In MSSC, Inc. v Airboss Flexible Products Co, ___NW2d ___ (2023), the Michigan Supreme Court, for the first time, formally recognized a third type of blanket purchase order – the “release-by-release” agreement.
In that case, MSSC was a tier-1 automotive supplier, and it issued a purchase order to Airboss, a tier II parts supplier. The purchase order included specific terms; it also incorporated the general terms and conditions shown on MSSC’s website. The purchase order purported to be for the life of various vehicle programs. It also stated that annual volumes would be based on production estimates from MSSC’s customer. Missing from the purchase order, however, was any commitment by MSSC to purchase a specific number of parts or a percentage of its total needs. This turned out to be a regrettable oversight for MSSC.
In automotive parts litigation, an all-too-common claim is when a manufacturer or tier I supplier sues a secondary supplier that refuses to provide parts at a previously agreed upon price as set forth in a blanket purchase order. Understandably, buyers want to fix their costs for as long as possible. In the automotive market this is typically for the life of a particular vehicle program or even for as long as the part is needed long after a vehicle is discontinued. Sellers may initially agree to such life-of-the-program agreements, but eventually they reach a point where it is no longer economically feasible to produce the part because of rising production costs.

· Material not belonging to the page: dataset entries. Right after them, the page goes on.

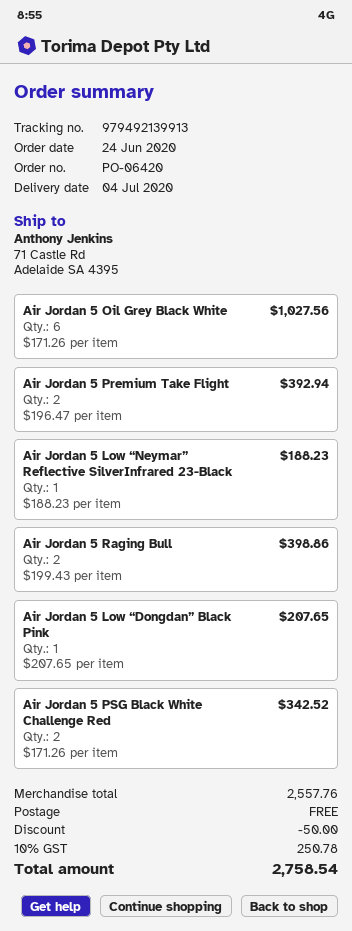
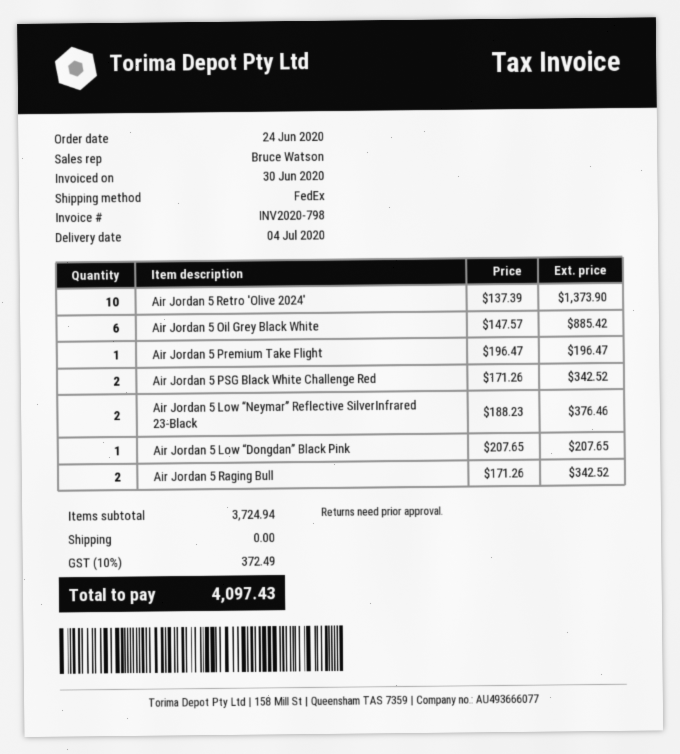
Air Jordan 5 Oil Grey Black White: 6 x 171.26 = 1027.56 -> 6 x 147.57 = 885.42
Air Jordan 5 Premium Take Flight: 2 x 196.47 = 392.94 -> 1 x 196.47 = 196.47
Air Jordan 5 Low “Neymar” Reflective SilverInfrared 23-Black: 1 x 188.23 = 188.23 -> 2 x 188.23 = 376.46
Air Jordan 5 Raging Bull: 2 x 199.43 = 398.86 -> 2 x 171.26 = 342.52
Air Jordan 5 Retro 'Olive 2024': none -> 10 x 137.39 = 1373.90
subtotal: 2557.76 -> 3724.94
discount: 50.00 -> none
tax: 10% = 250.78 -> 10% = 372.49
total: 2758.54 -> 4097.43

This is precisely what happened in the MSSC case. Airboss started losing money on its parts, and the supplier told MSSC it needed price increases to continue production. MSSC initially agreed, but only if Airboss promised never to ask for another price increase. Airboss agreed, but predictably it began losing money again, so it asked MSSC to increase the prices it paid for a second time. It was then that MSSC sued Airboss, claiming anticipatory breach while seeking specific performance of the existing purchase order at the existing price.
The trial court ruled in favor of MSSC. The Michigan Court of Appeals later affirmed. In each instance, the courts concluded that merely referring to the parties’ contract as a “blanket” order was enough to state a quantity, albeit an imprecise one, that satisfied §2201(1), Michigan’s version of the statute of frauds. MCL 440.2201(1).
The Michigan Supreme Court reversed, reasoning that the purchase order, together with all the applicable terms, did not create a requirements contract because it did not obligate MSSC to purchase an identifiable quantity of parts from Airboss. This omission violated the statute of frauds.
Instead, the Supreme Court concluded that the parties had created a release-by-release contract. Under this type of agreement, when MSSC sent a release to Airboss, which did in fact state a specific quantity, the release was deemed an offer which only became binding if accepted by Airboss. This meant that Airboss was not bound to continue supplying parts for the prices MSSC expected to pay. Rather, Airboss was free to walk away from the blanket purchase order at any time.
The reach and impact of the MSSC decision could be significant. Supplier contracts are notoriously general, one might say even vague. Automotive manufacturers and suppliers want to ensure a reliable supply chain, but they also seek flexible purchase orders suitable for a “just-in-time” ever changing demand. The MSSC decision may require a new level of specificity in blanket orders that previously was avoided.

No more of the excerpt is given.